The risks of being lenient about the problem are manifestly apparent to many companies. As a result, they have become proactive in putting measures in place to prevent it arising, where possible, and to take swift action when it does. This is perhaps best demonstrated by Netflix. A new sexual harassment policy for the company’s staff, including a five second time limit when looking at another employee. To look for any longer is deemed creepy and inappropriate.
Although it is based on good intentions, the introduction of a no staring policy cannot easily work in practice because it is almost impossible, legally, to prove how long one person is staring at another. Netflix has introduced a further preventative policy: employees are not allowed to ask co-workers for their mobile phone numbers. This seems equally unworkable given that such a request is commonplace among members of a working group or team in many organisations.
The critical question with each policy is one of context and degree. For example, staring into space when someone happens to be within your line of vision cannot be regarded as harassment, although a permanent fixed stare could well be. Beyond harassment, habitual staring might be seen as intimidation or bullying.
Equally, repeated and persistent requests for a colleague’s mobile number could be construed as harassment. But a casual “what’s your number” request happens every day in almost every business as co-workers ask the question without a hint of harassment. Making a subsequent complaint to an HR manager about it indicating that someone has asked for your number is very unlikely to viewed a serious transgression by any organisation.
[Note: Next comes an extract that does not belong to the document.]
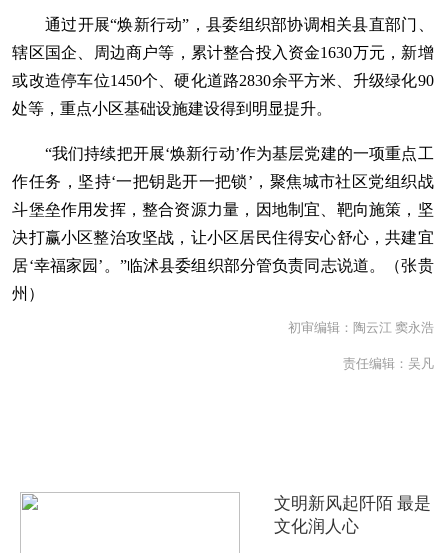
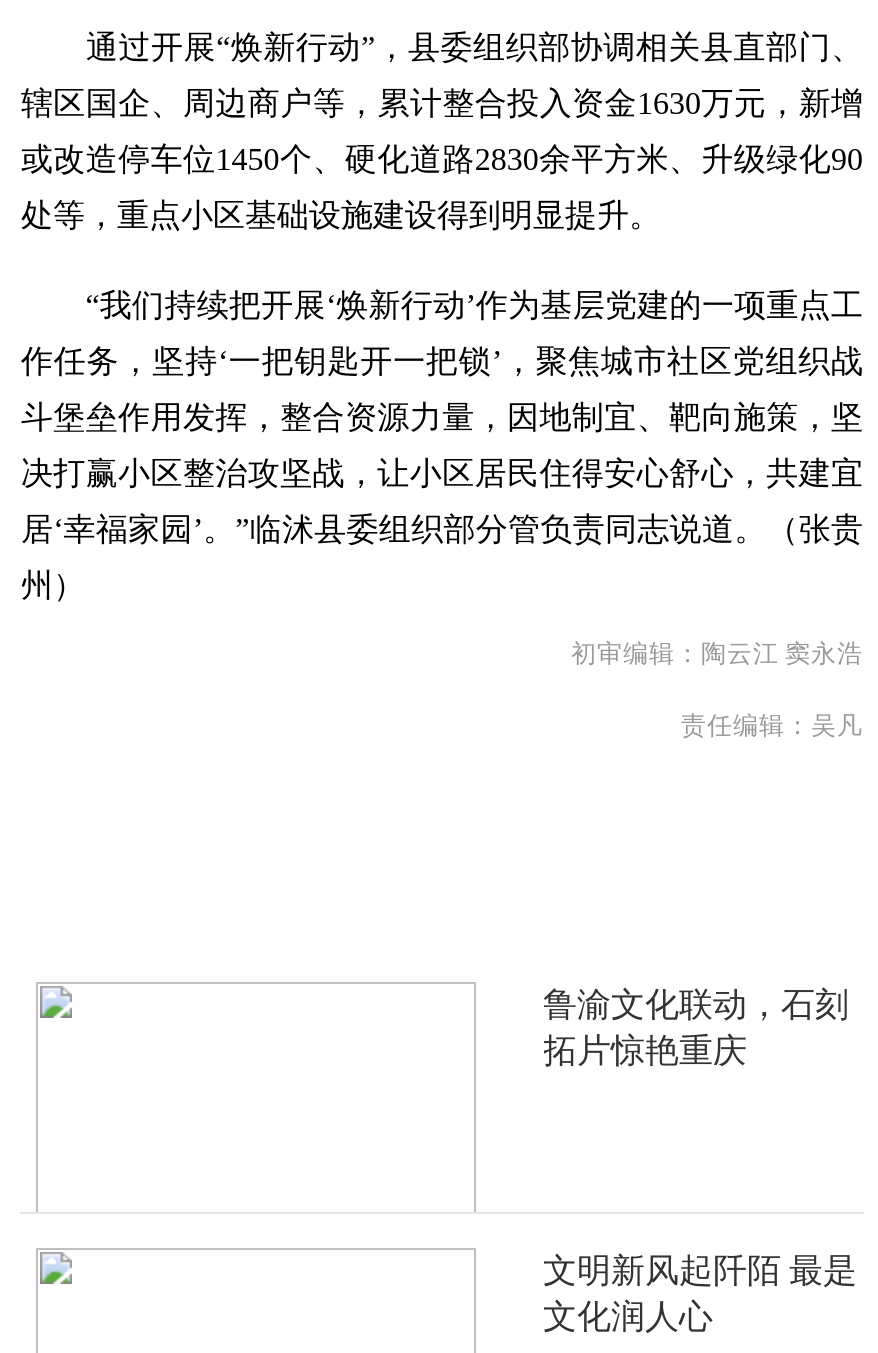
none -> [543,987,849,1071] 鲁渝文化联动，石刻 | 拓片惊艳重庆

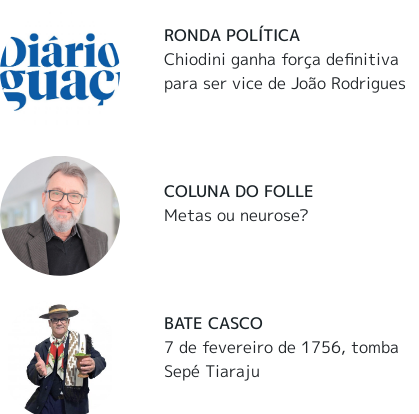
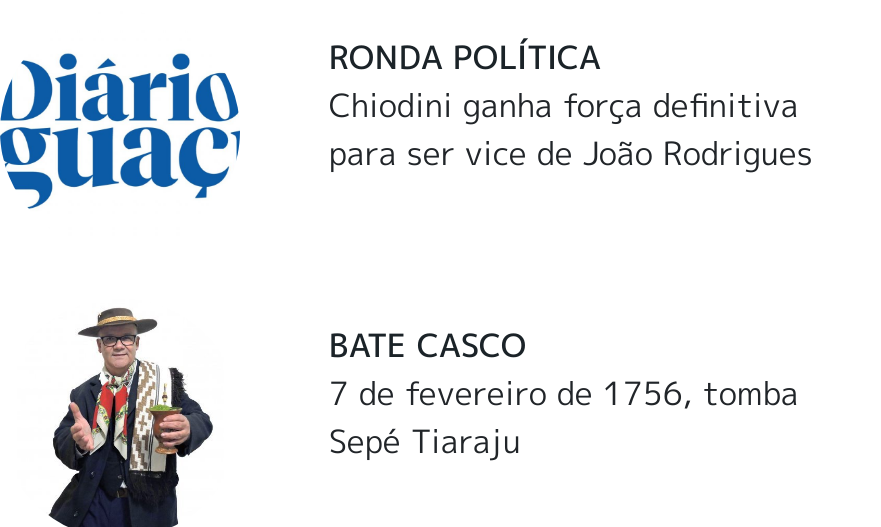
[3,156,120,277] [image] -> none
[164,180,314,226] COLUNA DO FOLLE | Metas ou neurose? -> none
In summary, the Netflix policies are neither reasonable nor workable because the spirit of the law risks being lost in the formulaic nature of the new rules. We have been here before. Similar approaches have failed previously, such as when flexible working rules were over prescriptive and when grievances had to set out in writing at a particular time and in a particular way in order to be valid. Such formulaic prescriptions can lead to unfair loopholes and absurd complaints such as timing the length of a stare. The idea is not to micromanage staff behaviour, but to train them to understand the objective of the law and acts that may fall outside it.
The Netflix policy examples are a very long way removed from the criminal acts allegedly committed by Weinstein. How companies act to prevent such behaviour, or something which might lead to it, and how they should respond must be both proportionate and pragmatic. Overreacting to events or virtue signalling does little to serve the interests of a company’s employees. The new Netflix policies have, according to reports, significantly disrupted production on its House of Cards programme, where actors who spend many hours on set together can no longer look at each other, except briefly, or hug each other – as actors often do.
To a degree, the policies potentially undermine the serious nature of the #MeToo hashtag which has dramatically shaped the national discourse – and rightly so. At a time when it is imperative that companies adopt and maintain compliant sexual harassment policies, making sure that they are feasible and sensible is equally important.
In determining whether looking at someone or requesting their number constitutes something approaching sexual harassment or assault, the behaviour would need to be serious, sustained, or both. When applying the law and deciding what is appropriate for each business, all employees certainly need to be familiar with harassment-free employment policies.
But to allow such policies to work in practice, they also need to be reasonable and sensible in countering behaviour that is clearly inappropriate. No matter how comprehensive or well-drafted the scope and impact of sound employment policies may be, they can only go so far in endeavouring to shape the nature of how each individual chooses to behave. Ultimately, personal conduct cannot be wholly determined by rulebooks, but rather by common courtesy, mutual respect and plenty of common sense.
Published in Lawyer Monthly – 6 August 2018
Disclaimer: Nothing in the Legal Insights section and this blog is intended to provide legal or other professional advice and, if readers are interested, they should consider taking separate legal or other professional advice accordingly.